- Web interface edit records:
-- Opening Marker --

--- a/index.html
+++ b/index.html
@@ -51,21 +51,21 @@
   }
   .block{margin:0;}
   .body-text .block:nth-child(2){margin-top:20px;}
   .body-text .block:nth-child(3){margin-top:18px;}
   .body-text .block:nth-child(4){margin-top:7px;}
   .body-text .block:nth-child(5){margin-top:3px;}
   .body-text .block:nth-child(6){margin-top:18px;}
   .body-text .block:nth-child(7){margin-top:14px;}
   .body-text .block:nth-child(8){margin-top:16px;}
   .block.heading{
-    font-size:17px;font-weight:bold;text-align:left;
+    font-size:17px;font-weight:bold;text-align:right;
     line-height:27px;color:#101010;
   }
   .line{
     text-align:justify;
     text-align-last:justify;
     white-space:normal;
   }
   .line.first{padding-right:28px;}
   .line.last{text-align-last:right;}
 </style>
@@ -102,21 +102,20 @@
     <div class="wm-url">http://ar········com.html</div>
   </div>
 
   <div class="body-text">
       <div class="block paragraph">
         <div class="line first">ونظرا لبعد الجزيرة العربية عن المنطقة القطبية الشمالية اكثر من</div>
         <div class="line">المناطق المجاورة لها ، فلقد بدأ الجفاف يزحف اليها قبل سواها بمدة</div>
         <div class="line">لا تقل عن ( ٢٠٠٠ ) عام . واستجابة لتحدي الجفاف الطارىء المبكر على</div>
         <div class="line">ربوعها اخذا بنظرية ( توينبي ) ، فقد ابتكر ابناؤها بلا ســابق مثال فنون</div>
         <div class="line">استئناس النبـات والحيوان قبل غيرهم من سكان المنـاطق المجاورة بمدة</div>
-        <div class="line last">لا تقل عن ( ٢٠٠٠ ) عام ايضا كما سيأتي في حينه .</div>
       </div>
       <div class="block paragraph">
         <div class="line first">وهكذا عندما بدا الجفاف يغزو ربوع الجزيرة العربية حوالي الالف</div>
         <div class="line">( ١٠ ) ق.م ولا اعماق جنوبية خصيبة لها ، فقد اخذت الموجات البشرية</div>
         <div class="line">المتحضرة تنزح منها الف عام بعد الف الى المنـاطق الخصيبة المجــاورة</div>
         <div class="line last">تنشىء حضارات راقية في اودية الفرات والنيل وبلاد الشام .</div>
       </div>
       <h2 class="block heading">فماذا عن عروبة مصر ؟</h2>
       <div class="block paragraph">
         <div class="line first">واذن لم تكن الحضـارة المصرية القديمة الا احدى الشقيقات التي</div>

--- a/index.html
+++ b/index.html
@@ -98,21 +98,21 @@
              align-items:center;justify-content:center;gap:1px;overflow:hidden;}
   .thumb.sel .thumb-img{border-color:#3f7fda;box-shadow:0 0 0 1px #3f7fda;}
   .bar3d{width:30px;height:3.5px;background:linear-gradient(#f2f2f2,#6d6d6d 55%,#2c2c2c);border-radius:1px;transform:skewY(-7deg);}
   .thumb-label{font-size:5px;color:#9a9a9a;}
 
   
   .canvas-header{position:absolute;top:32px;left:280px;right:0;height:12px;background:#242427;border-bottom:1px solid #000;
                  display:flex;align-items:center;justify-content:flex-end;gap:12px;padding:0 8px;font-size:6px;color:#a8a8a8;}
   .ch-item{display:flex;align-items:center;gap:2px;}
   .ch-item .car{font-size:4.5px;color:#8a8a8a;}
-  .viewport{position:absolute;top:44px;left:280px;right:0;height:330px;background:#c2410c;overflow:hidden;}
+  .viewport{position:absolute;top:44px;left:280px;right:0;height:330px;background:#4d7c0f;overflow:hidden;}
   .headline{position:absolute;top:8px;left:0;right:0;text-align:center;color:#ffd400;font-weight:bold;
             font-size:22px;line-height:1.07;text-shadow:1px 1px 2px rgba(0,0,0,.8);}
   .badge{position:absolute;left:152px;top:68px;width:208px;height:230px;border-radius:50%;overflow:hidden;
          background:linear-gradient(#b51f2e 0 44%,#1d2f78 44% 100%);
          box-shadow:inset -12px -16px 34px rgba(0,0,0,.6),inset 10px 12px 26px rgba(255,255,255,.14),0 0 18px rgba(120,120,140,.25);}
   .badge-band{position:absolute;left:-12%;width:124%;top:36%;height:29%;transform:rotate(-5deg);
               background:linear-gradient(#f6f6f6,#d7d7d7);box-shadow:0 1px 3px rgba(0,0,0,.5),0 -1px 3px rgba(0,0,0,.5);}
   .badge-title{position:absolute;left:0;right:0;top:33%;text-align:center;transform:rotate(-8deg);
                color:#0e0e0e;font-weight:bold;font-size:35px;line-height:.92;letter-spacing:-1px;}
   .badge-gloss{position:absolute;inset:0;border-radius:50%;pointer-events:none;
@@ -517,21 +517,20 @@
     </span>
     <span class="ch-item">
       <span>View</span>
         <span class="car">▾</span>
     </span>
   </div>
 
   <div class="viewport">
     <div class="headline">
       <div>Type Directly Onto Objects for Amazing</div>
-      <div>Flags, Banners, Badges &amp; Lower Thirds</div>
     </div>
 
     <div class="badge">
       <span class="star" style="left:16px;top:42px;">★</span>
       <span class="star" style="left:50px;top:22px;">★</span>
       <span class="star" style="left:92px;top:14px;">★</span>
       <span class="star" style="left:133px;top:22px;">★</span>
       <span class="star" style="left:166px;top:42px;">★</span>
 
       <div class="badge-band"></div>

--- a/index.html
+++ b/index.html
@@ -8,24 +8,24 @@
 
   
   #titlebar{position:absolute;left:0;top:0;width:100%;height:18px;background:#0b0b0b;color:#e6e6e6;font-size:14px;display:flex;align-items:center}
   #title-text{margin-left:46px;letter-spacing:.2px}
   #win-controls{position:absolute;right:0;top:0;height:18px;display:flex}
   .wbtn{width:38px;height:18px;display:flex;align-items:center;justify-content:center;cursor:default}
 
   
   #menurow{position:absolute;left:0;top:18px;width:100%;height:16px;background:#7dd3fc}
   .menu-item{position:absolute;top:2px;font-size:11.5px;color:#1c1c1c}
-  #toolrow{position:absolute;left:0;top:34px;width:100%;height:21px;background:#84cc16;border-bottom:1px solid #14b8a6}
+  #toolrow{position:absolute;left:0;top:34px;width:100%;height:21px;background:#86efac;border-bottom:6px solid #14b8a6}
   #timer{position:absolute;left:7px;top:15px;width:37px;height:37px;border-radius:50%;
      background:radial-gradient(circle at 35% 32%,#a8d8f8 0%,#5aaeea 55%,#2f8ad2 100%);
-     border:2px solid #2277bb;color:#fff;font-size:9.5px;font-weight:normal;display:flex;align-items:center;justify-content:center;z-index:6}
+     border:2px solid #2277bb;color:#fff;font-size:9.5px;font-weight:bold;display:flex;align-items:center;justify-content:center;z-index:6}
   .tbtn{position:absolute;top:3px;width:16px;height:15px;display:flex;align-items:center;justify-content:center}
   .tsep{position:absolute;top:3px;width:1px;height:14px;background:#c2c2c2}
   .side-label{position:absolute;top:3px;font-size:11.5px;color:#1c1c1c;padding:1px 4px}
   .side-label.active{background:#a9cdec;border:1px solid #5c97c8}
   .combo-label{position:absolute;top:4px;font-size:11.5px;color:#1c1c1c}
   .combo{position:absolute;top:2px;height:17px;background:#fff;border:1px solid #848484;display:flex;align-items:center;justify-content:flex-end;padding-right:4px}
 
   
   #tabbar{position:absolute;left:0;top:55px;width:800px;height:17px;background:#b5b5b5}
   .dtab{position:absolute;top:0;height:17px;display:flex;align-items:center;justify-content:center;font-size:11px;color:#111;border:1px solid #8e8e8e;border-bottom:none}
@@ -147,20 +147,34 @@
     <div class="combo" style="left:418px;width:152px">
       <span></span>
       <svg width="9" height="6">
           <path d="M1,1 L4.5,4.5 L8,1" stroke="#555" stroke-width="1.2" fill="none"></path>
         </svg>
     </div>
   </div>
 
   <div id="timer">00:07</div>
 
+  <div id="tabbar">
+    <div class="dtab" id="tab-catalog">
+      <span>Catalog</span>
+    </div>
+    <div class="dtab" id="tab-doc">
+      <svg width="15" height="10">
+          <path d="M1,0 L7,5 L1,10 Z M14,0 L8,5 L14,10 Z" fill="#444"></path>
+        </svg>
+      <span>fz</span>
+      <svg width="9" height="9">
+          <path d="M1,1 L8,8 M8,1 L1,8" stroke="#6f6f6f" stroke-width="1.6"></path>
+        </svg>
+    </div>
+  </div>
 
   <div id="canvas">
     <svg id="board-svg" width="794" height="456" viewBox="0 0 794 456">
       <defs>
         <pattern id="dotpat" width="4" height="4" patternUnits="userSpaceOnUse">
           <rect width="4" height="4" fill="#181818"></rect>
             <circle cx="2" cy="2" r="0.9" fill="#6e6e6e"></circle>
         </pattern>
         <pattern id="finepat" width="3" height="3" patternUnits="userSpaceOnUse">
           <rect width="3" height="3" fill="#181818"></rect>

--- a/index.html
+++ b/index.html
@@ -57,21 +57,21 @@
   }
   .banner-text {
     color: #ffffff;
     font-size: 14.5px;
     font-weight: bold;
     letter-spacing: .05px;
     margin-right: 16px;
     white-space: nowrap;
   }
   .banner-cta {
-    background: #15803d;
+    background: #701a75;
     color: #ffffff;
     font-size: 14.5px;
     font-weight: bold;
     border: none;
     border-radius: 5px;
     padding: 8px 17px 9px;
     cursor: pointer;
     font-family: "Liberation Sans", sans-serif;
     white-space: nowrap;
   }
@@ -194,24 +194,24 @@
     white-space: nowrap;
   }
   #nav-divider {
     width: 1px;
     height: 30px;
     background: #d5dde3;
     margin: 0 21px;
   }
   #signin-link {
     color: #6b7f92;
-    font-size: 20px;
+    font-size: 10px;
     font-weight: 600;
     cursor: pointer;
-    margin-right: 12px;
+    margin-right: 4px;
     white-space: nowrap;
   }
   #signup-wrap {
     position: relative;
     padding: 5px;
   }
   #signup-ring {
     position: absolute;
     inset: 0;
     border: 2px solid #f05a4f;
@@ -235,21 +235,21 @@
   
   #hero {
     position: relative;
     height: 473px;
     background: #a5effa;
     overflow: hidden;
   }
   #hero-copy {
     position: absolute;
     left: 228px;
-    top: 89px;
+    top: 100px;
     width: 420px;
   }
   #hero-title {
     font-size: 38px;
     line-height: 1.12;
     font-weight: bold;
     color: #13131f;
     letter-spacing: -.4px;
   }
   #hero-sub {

-- Closing Marker --

- INSTRUCTIONS FOR THE TASK:
Copy all lines of the records that have the string "style" in them.

- THE COMPLETED TASK:
 </style>
       <span class="star" style="left:16px;top:42px;">★</span>
       <span class="star" style="left:50px;top:22px;">★</span>
       <span class="star" style="left:92px;top:14px;">★</span>
       <span class="star" style="left:133px;top:22px;">★</span>
       <span class="star" style="left:166px;top:42px;">★</span>
     <div class="combo" style="left:418px;width:152px">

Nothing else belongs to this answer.